(Exercise material)

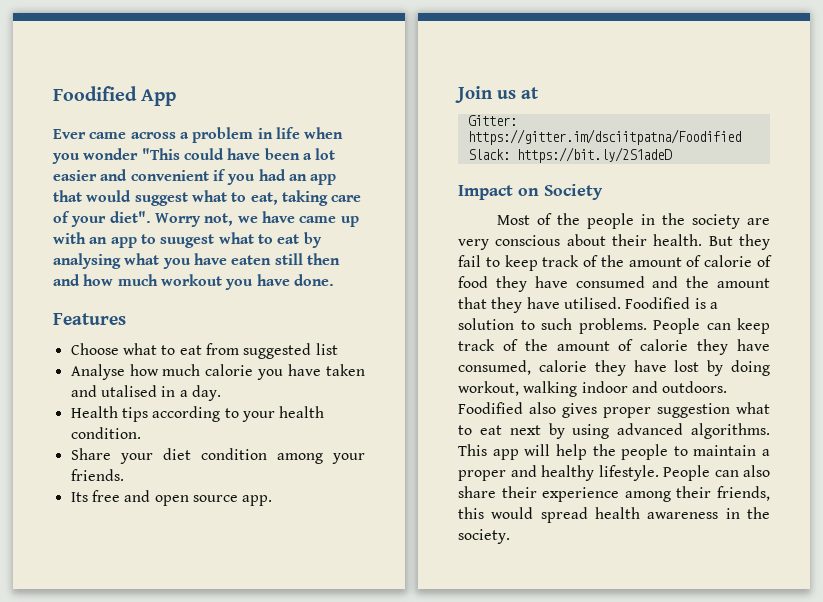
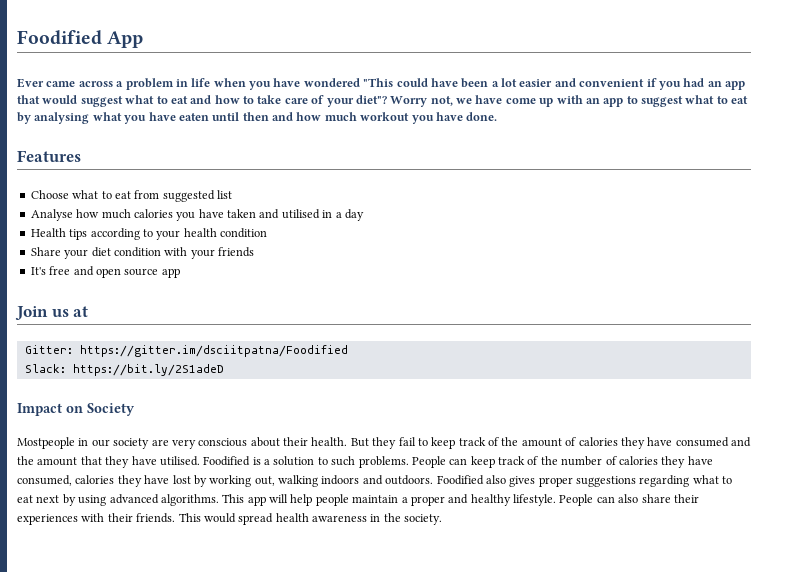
- Ever came across a problem in life when you wonder "This could have been a lot easier and convenient if you had an app that would suggest what to eat, taking care of your diet".
+ Ever came across a problem in life when you have wondered "This could have been a lot easier and convenient if you had an app that would suggest what to eat and how to take care of your diet"?
- Worry not, we have came up with an app to suugest what to eat by analysing what you have eaten still then and how much workout you have done.
+ Worry not, we have come up with an app to suggest what to eat by analysing what you have eaten until then and how much workout you have done.
- Analyse how much calorie you have taken and utalised in a day.
+ Analyse how much calories you have taken and utilised in a day
- Health tips according to your health condition.
+ Health tips according to your health condition
- Share your diet condition among your friends.
- Its free and open source app.
+ Share your diet condition with your friends
+ It's free and open source app
- Most of the people in the society are very conscious about their health.
+ Mostpeople in our society are very conscious about their health.
- But they fail to keep track of the amount of calorie of food they have consumed and the amount that they have utilised.
+ But they fail to keep track of the amount of calories they have consumed and the amount that they have utilised.
- People can keep track of the amount of calorie they have consumed, calorie they have lost by doing workout, walking indoor and outdoors.
+ People can keep track of the number of calories they have consumed, calories they have lost by working out, walking indoors and outdoors.
- Foodified also gives proper suggestion what to eat next by using advanced algorithms.
+ Foodified also gives proper suggestions regarding what to eat next by using advanced algorithms.
- This app will help the people to maintain a proper and healthy lifestyle.
+ This app will help people maintain a proper and healthy lifestyle.
- People can also share their experience among their friends, this would spread health awareness in the society.
+ People can also share their experiences with their friends. This would spread health awareness in the society.

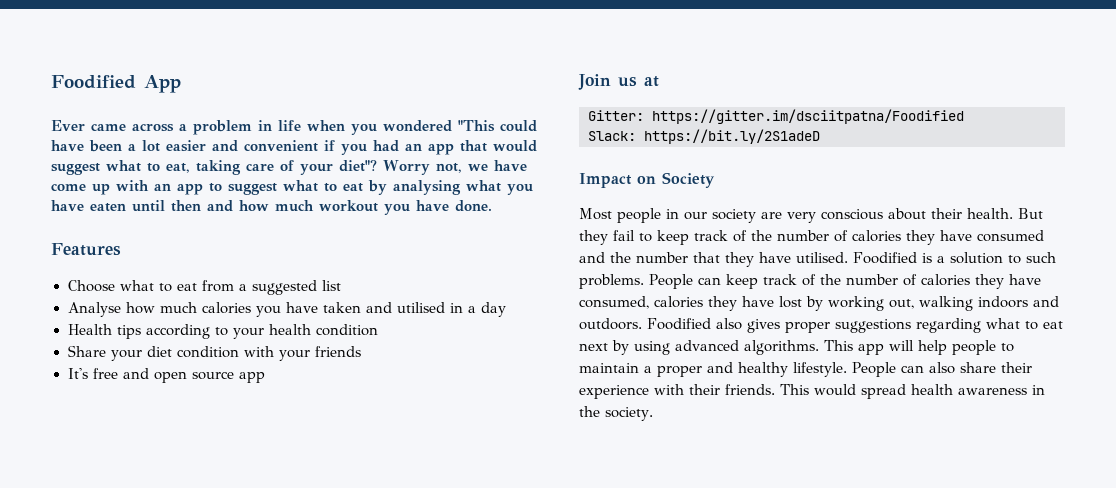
- Ever came across a problem in life when you have wondered "This could have been a lot easier and convenient if you had an app that would suggest what to eat and how to take care of your diet"?
+ Ever came across a problem in life when you wondered "This could have been a lot easier and convenient if you had an app that would suggest what to eat, taking care of your diet"?
- Choose what to eat from suggested list
+ Choose what to eat from a suggested list
- Mostpeople in our society are very conscious about their health.
+ Most people in our society are very conscious about their health.
- But they fail to keep track of the amount of calories they have consumed and the amount that they have utilised.
+ But they fail to keep track of the number of calories they have consumed and the number that they have utilised.
- This app will help people maintain a proper and healthy lifestyle.
+ This app will help people to maintain a proper and healthy lifestyle.
- People can also share their experiences with their friends.
+ People can also share their experience with their friends.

(End Exercise material)

### Work instruction
All lines of the entries containing the string "from" must be shown in full.

### Solved exercise
- Choose what to eat from suggested list
+ Choose what to eat from a suggested list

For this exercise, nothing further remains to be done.